At the center of the controversy is not just the bank, but the apparent breakdown – or possible circumvention – of regulatory safeguards. The CBSL’s own Financial Intelligence Unit (FIU), alongside its Licensed Banks Supervision division, exists precisely to detect and prevent such irregularities. Yet critics argue these mechanisms either failed outright or were rendered ineffective.

Equally concerning are questions surrounding the much- publicized GoAML system, introduced to strengthen anti- money laundering detection. Was it inadequate, improperly used, or deliberately bypassed? The silence on this point has only deepened suspicion.

The unfolding situation has drawn comparisons – controversial but persistent – to past systemic failures. Observers recall the intelligence lapses preceding the Easter Bombings, where warnings were allegedly missed despite existing structures. In both cases, the issue is not merely operational error but the possibility of systemic weakness – or worse, coordinated neglect.

The implications extend far beyond institutional embarrassment. A significant portion of NDB Bank’s ownership is effectively public, through pension funds and entities such as the Sri Lanka Insurance Corporation. Losses – financial or reputational – are therefore not confined to boardrooms but felt by ordinary citizens.
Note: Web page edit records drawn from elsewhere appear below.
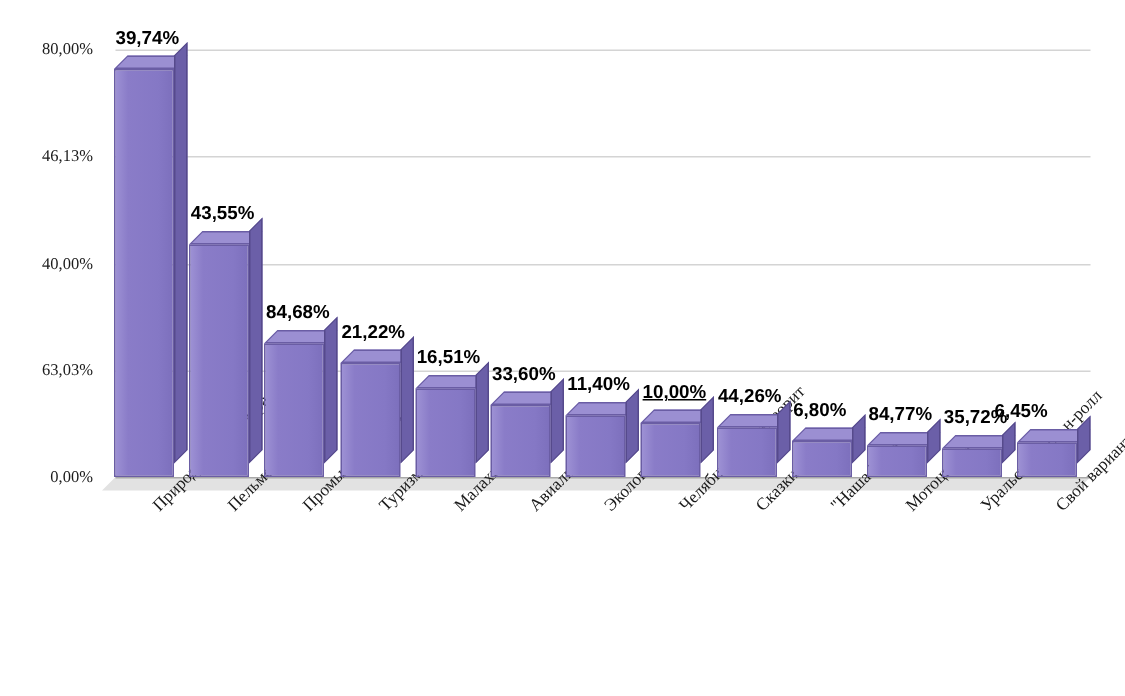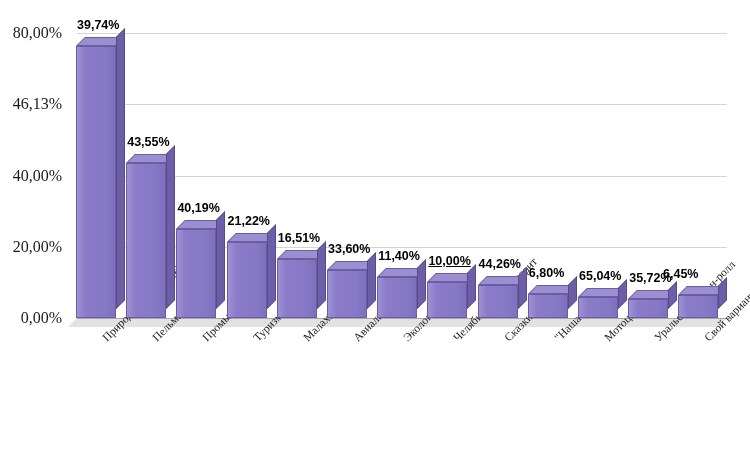"80,00%" .ytick { font-size: 16px -> 11px }
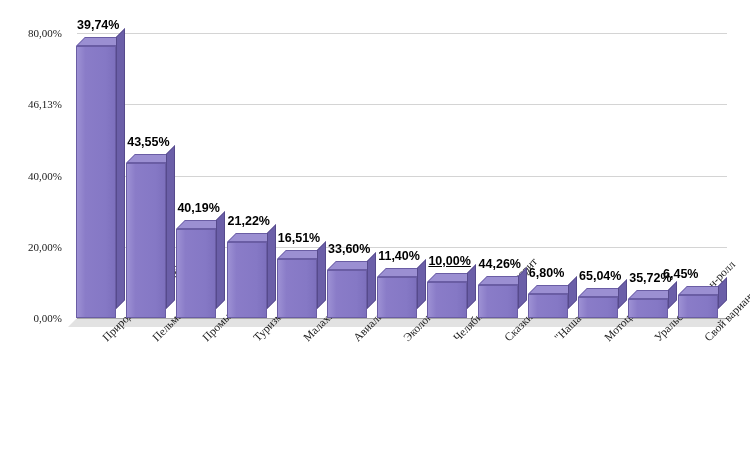"40,19%" div.datalabel { text: 40,19% -> 84,68% }
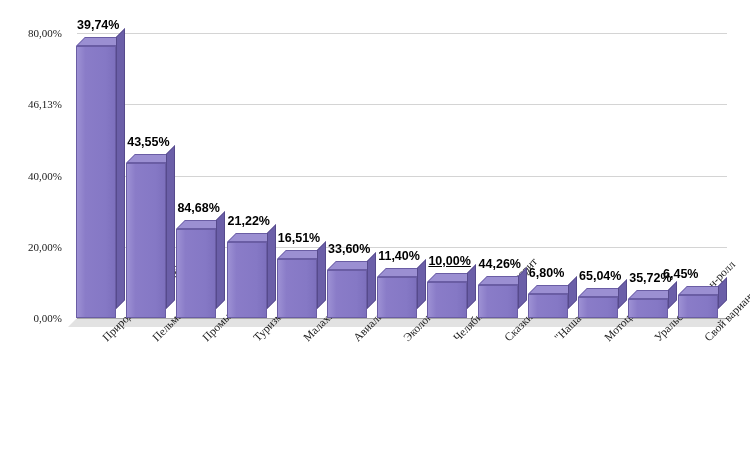"20,00%" div.ytick { text: 20,00% -> 63,03% }
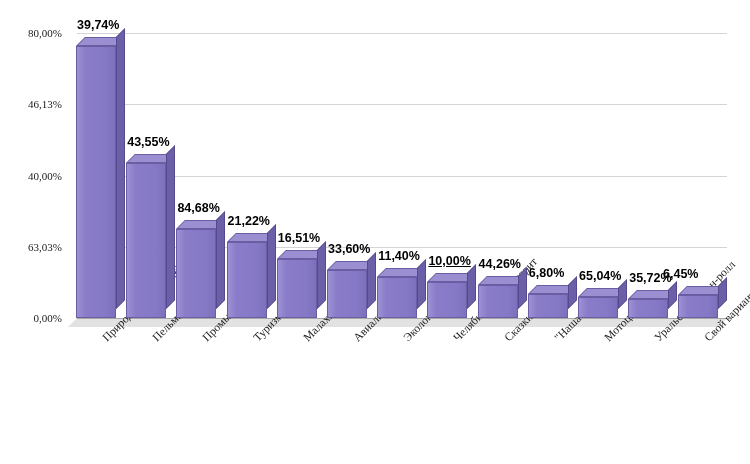"65,04%" div.datalabel { text: 65,04% -> 84,77% }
Criticism has also turned toward the bank’s external auditors, Ernst & Young (EY). Questions are being raised about the adequacy and independence of their oversight. The issue is further complicated by perceived conflicts of interest, with the local head of EY reportedly serving in an advisory capacity to Anura Kumara Dissanayake on economic affairs following recent political developments. While no wrongdoing has been established, the optics have intensified calls for transparency.

For many, the CBSL’s response – commissioning foreign forensic auditors – signals both urgency and an implicit admission that local systems may not suffice. But it also raises a deeper concern: why was such intervention not triggered earlier? And what does this say about ongoing supervision?

The reputational damage is already evident. Trust, once eroded, is difficult to restore. Sri Lanka’s banking sector, long promoted as stable and well-regulated, now faces uncomfortable scrutiny both locally and internationally. Critics argue that the CBSL appears to be positioning itself defensively, emphasizing external investigation while downplaying its own potential shortcomings. This approach, they warn, risks further alienating a public demanding clarity.

The call from analysts and civil society is clear: answers must be direct, transparent, and free of technical obfuscation. This is not merely a corporate issue but a public one, involving institutions that hold and manage the people’s money. The people bank their future and it appears that has been compromised.

Independence in regulation, they stress, must come with accountability. Oversight bodies cannot remain insulated from scrutiny, particularly when failures – perceived or real – carry such wide-reaching consequences.

As the forensic audit begins, expectations are high. The findings will need to address not only what went wrong at NDB Bank, but also whether the regulatory architecture itself requires urgent reform.

For now, the matter hangs unresolved – but not forgotten. Public patience is limited, and memory, as one commentator – AnnG – put it, is long.